Das muss jedoch auch in den Voreinstellungen definiert sein (im Register Allgemein>Autom. hinzuf./löschen aus deaktivieren). Klicke ich auf die Linien des Pfades, wo noch kein Ankerpunkt ist, dann bekommt das Werkzeug ein Plus und ich kann einen neuen Ankerpunkt hinzufügen.

 

Ich habe auch die Möglichkeit, wenn ich zwei Punkte ausgewählt habe, den Pfad im Steuerungsbedienfeld durch einen Klick auf Ausgewählte Endpunkte verbinden zu schließen.

 

Klicke ich mit gedrückter Alt-Taste auf einen Eckpunkt, so wird dieser zu einem Kurvenpunkt (dabei direkt ziehen, damit die Kurve entsteht), oder noch ein Klick mit gedrückter Alt-Taste auf einen Kurvenpunkt wandelt diesen zu einem Eckpunkt um. Geht natürlich auch alles durch das Steuerungsbedienfeld:

 

Wenn ich eine Kurve erstelle, kann ich mit den Grifflinien die Art der Kurve definieren. Man sollte möglichst wenig Ankerpunkte bei Kurven verwenden, weil sonst die Kurven meistens zu Unebenheiten führen. Es bewegen sich die zwei Richtungslinien immer gleichmäßig. Möchte ich das nicht, kann ich die mit dem Ankerpunkt-konvertieren-Werkzeug umwandeln und dann einzeln verschieben. Ein Klick auf einen Punkt entfernt zunächst die Richtungslinie.

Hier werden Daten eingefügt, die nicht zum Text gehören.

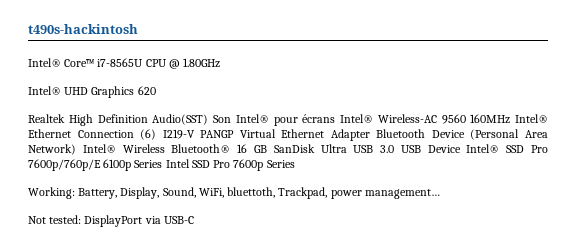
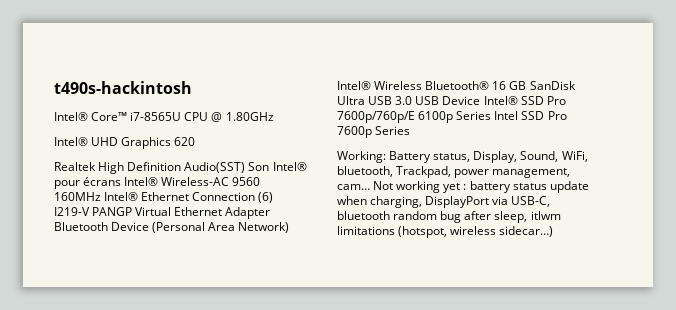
- Working: Battery, Display, Sound, WiFi, bluettoth, Trackpad, power management…
- Not tested: DisplayPort via USB-C
+ Working: Battery status, Display, Sound, WiFi, bluetooth, Trackpad, power management, cam… Not working yet : battery status update when charging, DisplayPort via USB-C, bluetooth random bug after sleep, itlwm limitations (hotspot, wireless sidecar…)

Tipp: Wenn ich das Direktauswahlwerkzeug zum Auswählen von mehr als nur einem Ankerpunkt benutzen möchte, halte ich die Shift-Taste dabei gedrückt. So kann ich mehrere Punkte auswählen und dann z. B. verschieben.

 

Tipp: Wenn der letzte Punkt, den ich erstellt habe, wieder entfernt werden soll, nicht Entf drücken, sondern Strg+Z.

Tipp: Ich kann dickere Konturen dafür nutzen, daraus eine Fläche zu machen, um diese dann z. B. zu einer Spitze zu verformen. Dazu gehe ich im Menü auf Objekt>Umwandeln.

Damit das Werkzeug besser verstanden wird, sollten diverse Trockenübungen gemacht werden. Ich habe mir z. B. das Schleifen-Symbol aus der Bibliothek Feier rausgezogen und nachzuzeichnen versucht.

 

Dabei bin ich so vorgegangen, dass ich immer eine Kurve gezogen habe, danach aber gleich die eine Richtungslinie durch einen Klick auf den neuen Ankerpunkt entfernt habe, damit die nächste Linie ganz normal ohne Kurve weitergeführt wird:

 

So gehe ich dann Stück für Stück vor:

 

Bis ich dann den Pfad schließe:

 

Ich habe jetzt die Möglichkeit, noch nachträglich Feinarbeit durchzuführen. Dabei nehme ich das Direktauswahlwerkzeug, um die Kurvenanfasser besser zu justieren bzw. ich kann auch mit dem Glättenwerkzeug versuchen, schnell gute Ergebnisse zu erzielen:

 

Jetzt noch schnell die Schleife an sich abmalen:

 

Wenn ich das geschafft haben, kann ich auch als nächstes Objekt zum Üben die Königshaube nachzuzeichnen versuchen:


Wie man sieht, ist die Arbeit mit dem Zeichenstift eigentlich gar nicht so schwer. Aber man sollte sich schon 1-2 Stunden Eingewöhnungszeit nehmen, damit geht einem die Arbeit in Fleisch und Blut über.